Sonia LeBel n’a pas l’intention de changer le système à trois vitesses

QUÉBEC — La nouvelle ministre de l’Éducation, Sonia LeBel, s’inscrit dans la droite ligne de son prédécesseur Bernard Drainville, affirmant n’avoir aucune intention de changer l’«école à trois vitesses».

Cette expression fait référence aux trois strates du réseau: l’école privée, l’école publique à projet particulier, qui trie aussi les élèves, et l’école publique régulière, la mal-aimée.

Mme LeBel a fait connaître sa position à La Presse Canadienne mardi par le biais d’une déclaration venant de son cabinet. Elle a refusé la demande d’entrevue de l’agence de presse.

«Le privé complète le public. Il ne le remplace pas, mais il en fait partie et partage le même objectif: la réussite des élèves», a déclaré la ministre.

«Il revient aux familles de choisir ce qui leur convient le mieux. On ne doit pas opposer les deux. On doit tous travailler ensemble dans le même but.

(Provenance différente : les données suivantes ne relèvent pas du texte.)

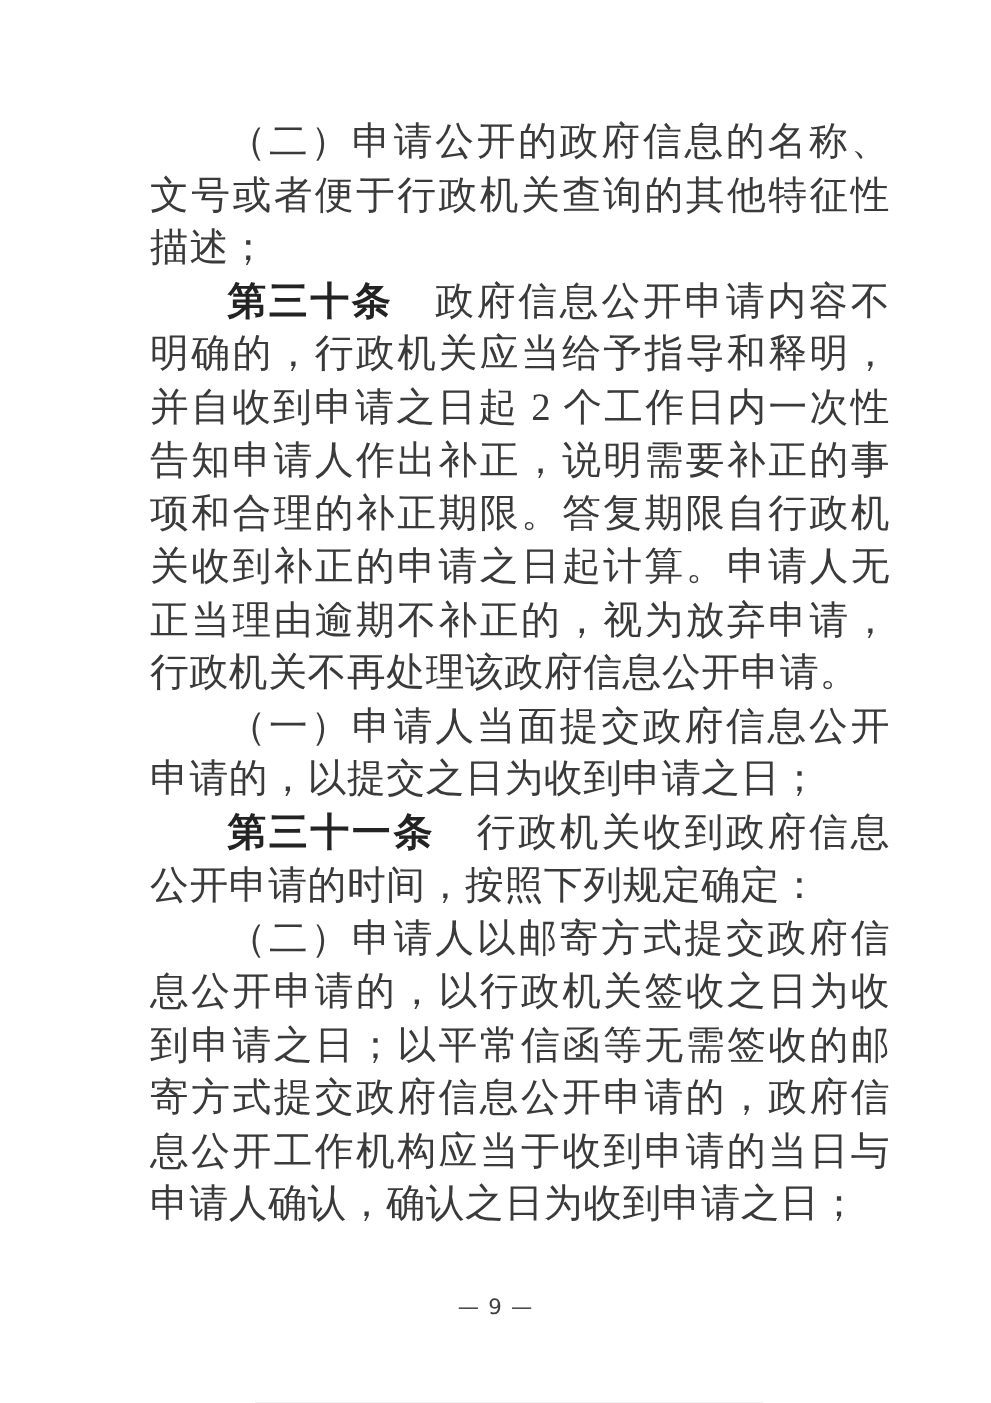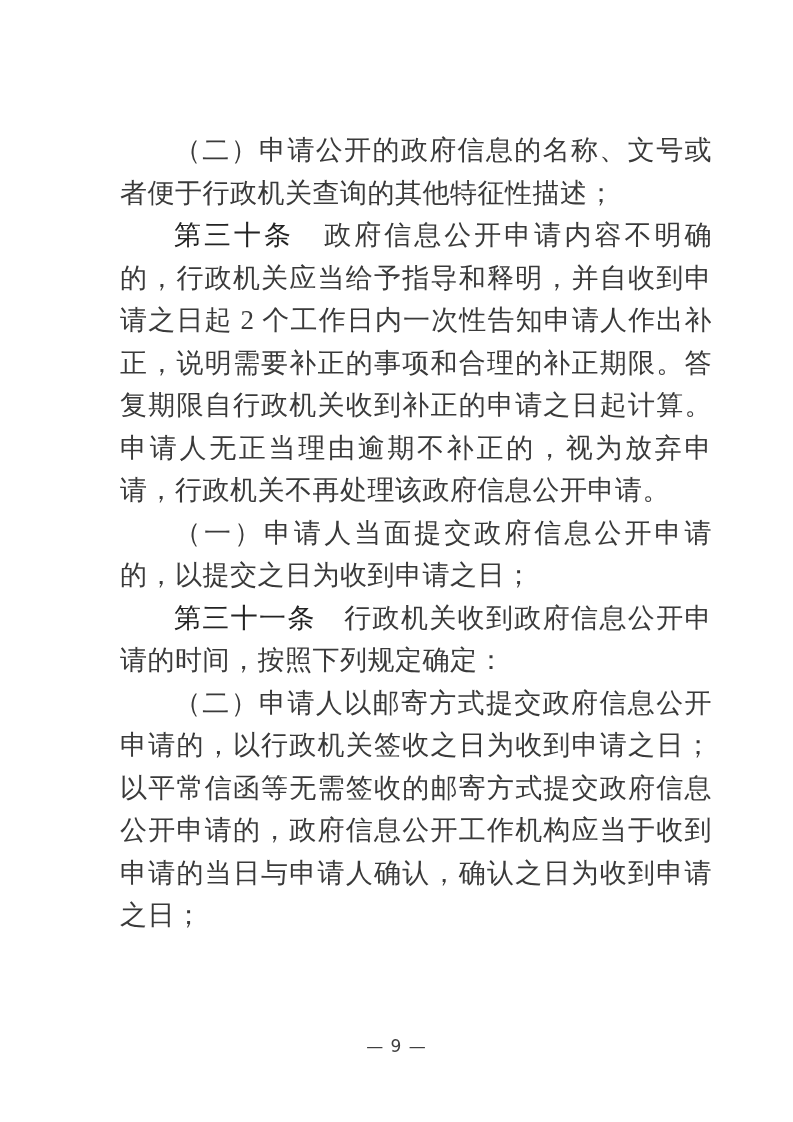--- a/index.html
+++ b/index.html
@@ -21,13 +21,12 @@
       left: 120px;
       top: 92px;
       width: 592px;
-      font-size: 27px;
+      font-size: 31px;
       line-height: 42.5px;
       text-align: justify;
       text-justify: inter-ideograph;
       color: #3a3a3a;
       letter-spacing: 0.5px;
-      margin-top: 37px;
     }
     .para {
       margin: 0;

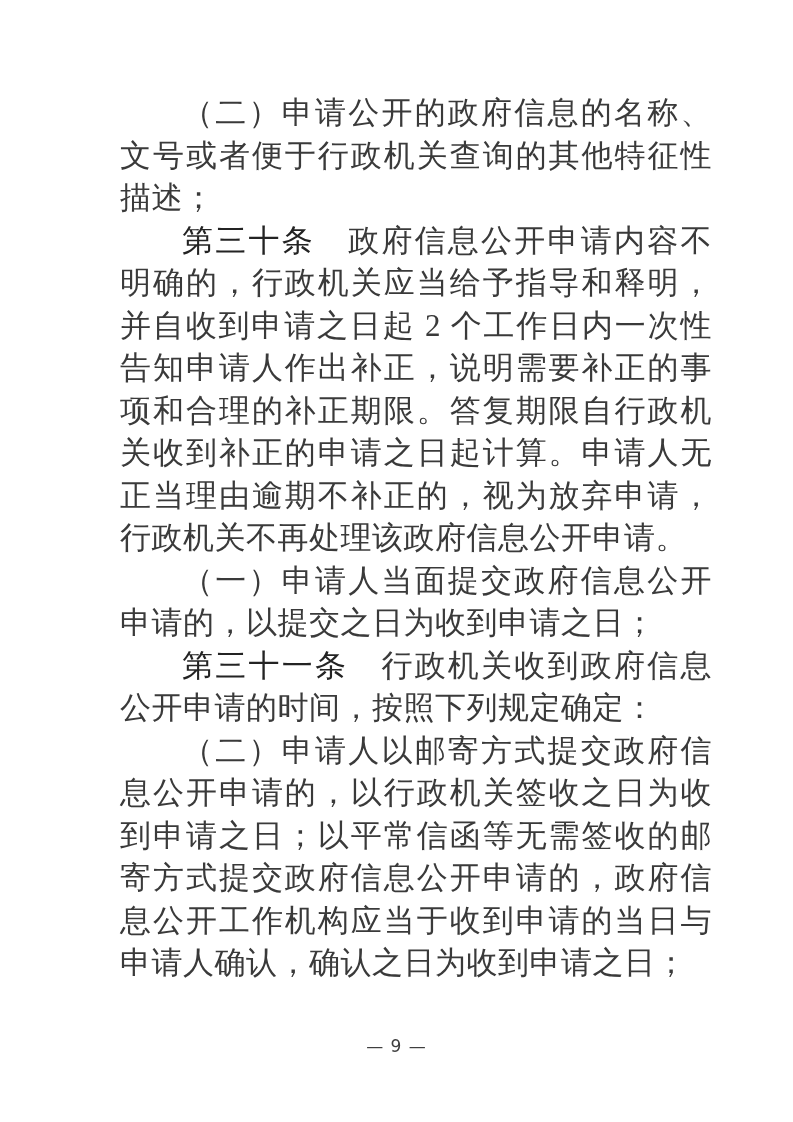--- a/index.html
+++ b/index.html
@@ -34,7 +34,7 @@
       text-indent: 2em;
     }
     .article-no {
-      font-weight: 400;
+      font-weight: 700;
       color: #232323;
     }
     .footer {

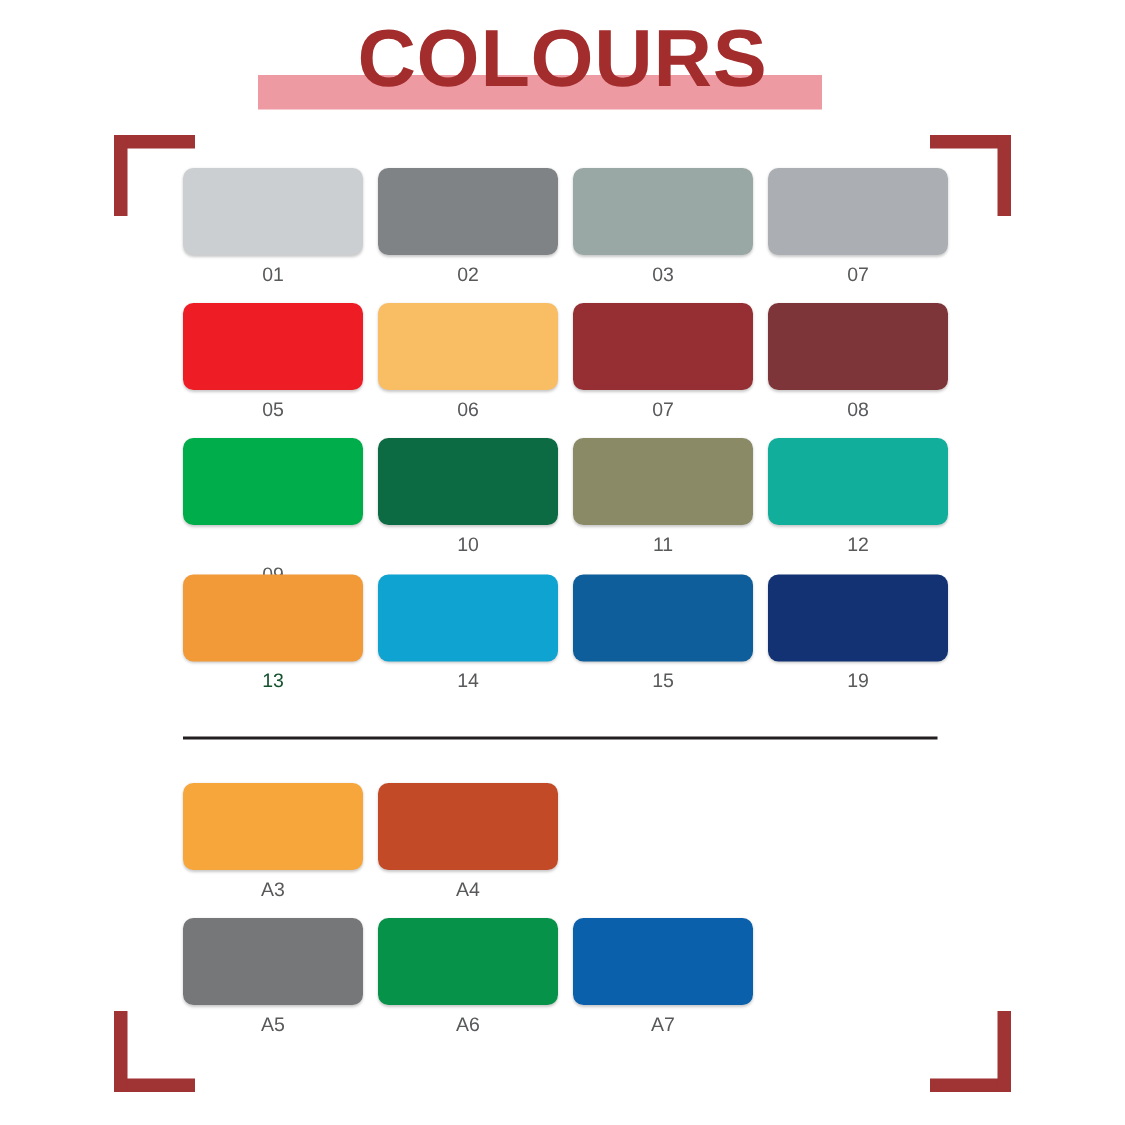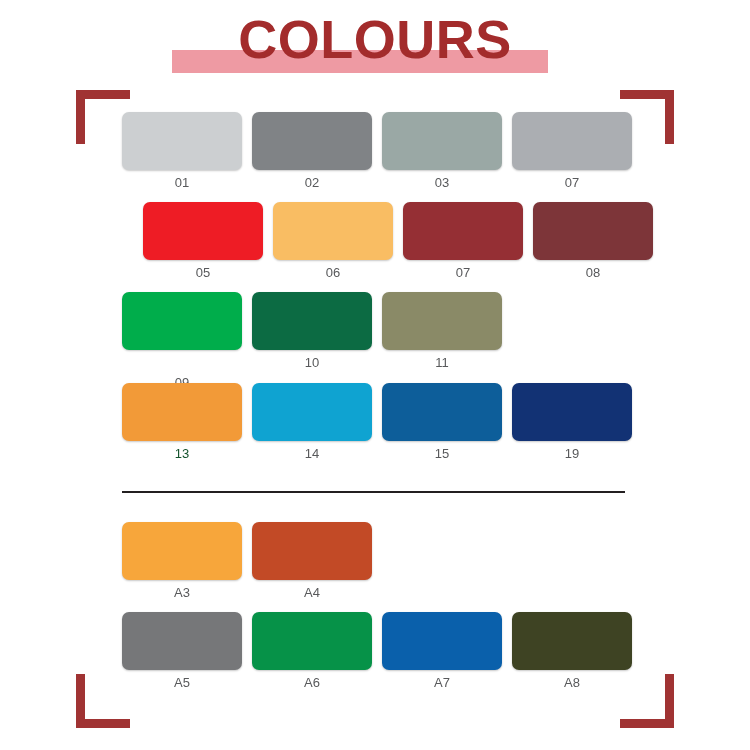--- a/index.html
+++ b/index.html
@@ -113,7 +113,7 @@
   }
 
   #row-1 { top: 112px; }
-  #row-2 { top: 202px; margin-left: 21px; }
+  #row-2 { top: 202px; }
   #row-3 { top: 292px; }
   #row-4 { top: 383px; }
   #row-a1 { top: 522px; }

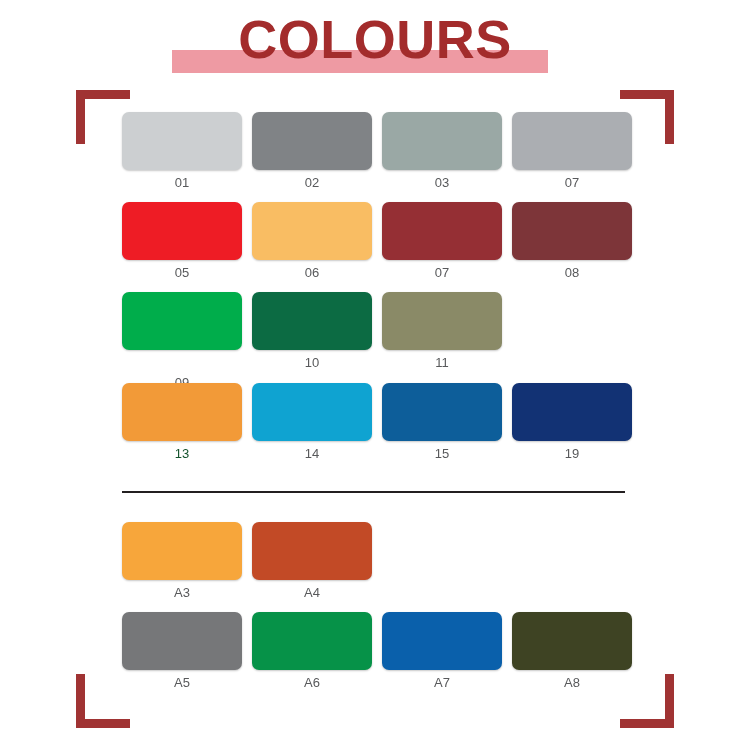--- a/index.html
+++ b/index.html
@@ -217,6 +217,10 @@
       <div class="swatch-chip" style="background: rgb(138, 138, 103);"></div>
       <div class="swatch-label" style="color: rgb(88, 89, 91);">11</div>
     </div>
+    <div class="swatch-cell">
+      <div class="swatch-chip" style="background: rgb(18, 174, 156);"></div>
+      <div class="swatch-label" style="color: rgb(88, 89, 91);">12</div>
+    </div>
   </div>
 <div class="swatch-row" id="row-4">
     <div class="swatch-cell">

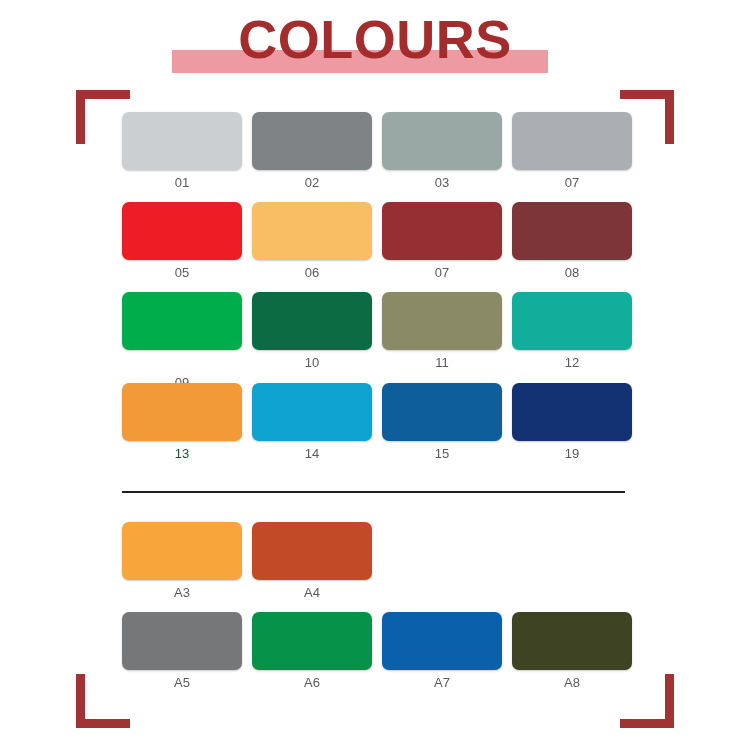--- a/index.html
+++ b/index.html
@@ -268,10 +268,6 @@
       <div class="swatch-chip" style="background: rgb(10, 96, 171);"></div>
       <div class="swatch-label" style="color: rgb(88, 89, 91);">A7</div>
     </div>
-    <div class="swatch-cell">
-      <div class="swatch-chip" style="background: rgb(62, 67, 35);"></div>
-      <div class="swatch-label" style="color: rgb(88, 89, 91);">A8</div>
-    </div>
   </div>
 
 </body></html>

C’est ce qu’on fait», a-t-elle tranché.

À son arrivée en poste en 2022, Bernard Drainville avait également défendu le statu quo, étant d’avis que le privé, le public sélectif et le public régulier étaient «complémentaires».

Or, depuis plusieurs années, des experts dénoncent l’école québécoise «à trois vitesses», qui reproduit les inégalités sociales, selon eux, alors que les élèves les plus doués et aisés fuient vers les écoles privées.

Conséquemment, les élèves défavorisés ou en difficulté d’apprentissage se retrouvent surreprésentés dans les écoles publiques, ce qui cause une surcharge de travail pour les enseignants.

Le Conseil supérieur de l’éducation avait même déclaré dans un rapport en 2016 que l’école québécoise était la plus inégalitaire au Canada.

En 2019, une étude de l’Université de Montréal montrait qu’à peine 15 % des élèves des classes ordinaires des écoles publiques vont à l’université, contre 51 % des jeunes du public enrichi et 60 % de ceux du privé.

Un an plus tard, le sociologue et ancien membre de la commission Parent, feu Guy Rocher, qualifiait le système québécois à trois vitesses dans une entrevue à «La Presse» de «gâchis humain».

«(C’est) inacceptable. On est très loin de l’objectif d’égalité sociale qu’on s’était fixé», a-t-il déclaré.

Par ailleurs, une étude de l’Université de Toronto concluait en 2022 que le Québec est la province canadienne avec la plus forte ségrégation socioéconomique.

Cette étude, intitulée «Won’t You Be My Neighbour? Socio-Economic Segregation Between Schools in Canada», a été reprise en juillet 2025 dans un rapport australien qui vantait l’approche de l’Ontario.

Car contrairement au Québec, l’Ontario ne subventionne pas ses écoles privées, qui sont donc hors de prix pour les classes moyennes. La province mise sur son réseau public, gratuit et accessible à tous.

L’enjeu de la segmentation scolaire au Québec fait régulièrement l’objet de débats à l’Assemblée nationale.

En 2023, le Parti québécois proposait de conventionner les écoles privées, pourvu qu’elles cessent de sélectionner leurs élèves. Celles qui refuseraient perdraient graduellement leur financement de l’État.

Un gouvernement péquiste s’engagerait aussi à ce que toutes les écoles financées par l’État offrent un choix de projets particuliers à tous les élèves.

Rappelons que Québec solidaire a également présenté, en février dernier, le projet de loi 895, qu’il a conçu en partenariat avec le mouvement École ensemble.

Le projet de loi reprend l’idée de regrouper au sein d’un réseau commun les écoles publiques et privées qui accepteraient d’arrêter la sélection basée notamment sur les notes.

Cette proposition de «réseau scolaire commun» recevrait l’appui de 85 % des Québécois, selon un sondage CROP réalisé pour École ensemble.

De son côté, la Fédération des établissements d’enseignement privés plaide pour le statu quo.

Elle a récemment fait valoir en entrevue avec La Presse Canadienne que les écoles privées acceptent désormais 20 % d’élèves en difficulté, alors qu’elles en acceptaient seulement 5 % il y a quelques années.